All of this reinforces my point. There is a massive trend towards liberal voting in urban areas and conservative in rural. It isn't to say some votes won't go the other way, but the trend is very clear. You are being willfully blind if you don't see it.
Apparently the conservative-voting, large rural areas of Oregon are not enough to make it a red state--it is still a strong blue state in terms of voting for the President, the Senate and the House of Representatives, as the maps on the website I gave in my last post make clear. The same goes for the largely rural states of Wisconsin, Minnesota, Vermont, Maine, New Mexico and Michigan, which are all solid blue states in voting for the President, the Senate and the House of Representatives. Here's the crux: the large rural areas, supposedly conservative, of Oregon, Wisconsin, Minnesota, Vermont, Maine, New Mexico and Michigan are not enough to make them red states, while the so-called liberal urban areas of an Idaho, Wyoming, Nebraska, Kansas, Oklahoma, Florida, even a Texas and barely an Arizona, are not enough to make them blue states. When you compare the rural-dwellers of a Vermont with that of a Wyoming, there is a difference in viewpoints, even if the view from their house windows is nearly the same.

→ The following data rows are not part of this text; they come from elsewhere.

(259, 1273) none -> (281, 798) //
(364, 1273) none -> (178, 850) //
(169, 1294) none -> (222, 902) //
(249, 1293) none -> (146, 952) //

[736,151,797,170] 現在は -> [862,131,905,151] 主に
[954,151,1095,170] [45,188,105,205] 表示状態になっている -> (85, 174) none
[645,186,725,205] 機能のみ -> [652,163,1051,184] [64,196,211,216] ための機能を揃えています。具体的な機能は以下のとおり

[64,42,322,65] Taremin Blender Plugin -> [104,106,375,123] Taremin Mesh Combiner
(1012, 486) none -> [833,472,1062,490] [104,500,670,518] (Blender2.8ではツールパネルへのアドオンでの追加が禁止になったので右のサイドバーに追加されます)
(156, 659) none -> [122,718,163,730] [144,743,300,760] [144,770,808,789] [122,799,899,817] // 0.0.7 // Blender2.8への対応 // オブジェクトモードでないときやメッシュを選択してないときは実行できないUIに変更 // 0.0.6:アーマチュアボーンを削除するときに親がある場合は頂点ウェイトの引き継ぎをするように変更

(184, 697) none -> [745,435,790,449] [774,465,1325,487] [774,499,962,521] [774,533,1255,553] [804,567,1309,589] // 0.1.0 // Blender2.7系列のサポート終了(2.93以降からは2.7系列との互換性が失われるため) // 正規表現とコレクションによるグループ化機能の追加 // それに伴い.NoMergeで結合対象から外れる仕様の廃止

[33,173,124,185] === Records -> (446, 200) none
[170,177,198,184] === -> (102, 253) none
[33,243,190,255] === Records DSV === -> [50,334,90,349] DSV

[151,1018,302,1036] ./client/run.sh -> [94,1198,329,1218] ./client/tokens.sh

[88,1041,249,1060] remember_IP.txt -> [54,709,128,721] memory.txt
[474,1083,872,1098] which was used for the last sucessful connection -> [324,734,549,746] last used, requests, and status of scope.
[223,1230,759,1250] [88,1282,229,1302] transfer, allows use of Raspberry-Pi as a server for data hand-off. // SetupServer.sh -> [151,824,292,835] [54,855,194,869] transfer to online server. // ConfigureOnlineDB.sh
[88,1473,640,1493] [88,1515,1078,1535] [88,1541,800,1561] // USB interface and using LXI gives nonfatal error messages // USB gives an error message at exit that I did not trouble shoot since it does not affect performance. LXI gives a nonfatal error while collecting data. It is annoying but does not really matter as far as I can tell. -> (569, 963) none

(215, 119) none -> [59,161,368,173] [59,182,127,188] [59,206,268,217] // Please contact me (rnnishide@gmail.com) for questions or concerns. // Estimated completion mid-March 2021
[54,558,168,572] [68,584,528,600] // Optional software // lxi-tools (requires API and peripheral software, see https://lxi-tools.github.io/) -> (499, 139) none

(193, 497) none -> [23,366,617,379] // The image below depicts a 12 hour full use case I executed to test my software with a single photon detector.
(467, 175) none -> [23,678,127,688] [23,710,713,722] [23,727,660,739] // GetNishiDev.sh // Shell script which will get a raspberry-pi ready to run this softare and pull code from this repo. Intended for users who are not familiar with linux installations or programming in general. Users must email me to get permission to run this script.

Economic freedom =/= personal freedom.
Nothing could be further from the truth. As Professor F.A. Hayek once observed,
"Professor Hayek goes on to say that the only 'idea' upon which political liberty has safely rested in the past is that of economic liberty or freedom of enterprise...[that is] the recognition in law, and the active preservation by law, of the right of the individual to do what he likes with his labour and property." --Durbin, E.F.M., "Professor Hayek on Economic Planning and Political Liberty", The Economic Journal, Vol. 55, No. 220, December, 1945, pp. 358.
Professor Hayek's The Road to Serfdom is highly recommended. This same Hayek won the Nobel Memorial Prize in Economics in 1974, a prize he certainly deserved, unlike a more recent Nobel laureate.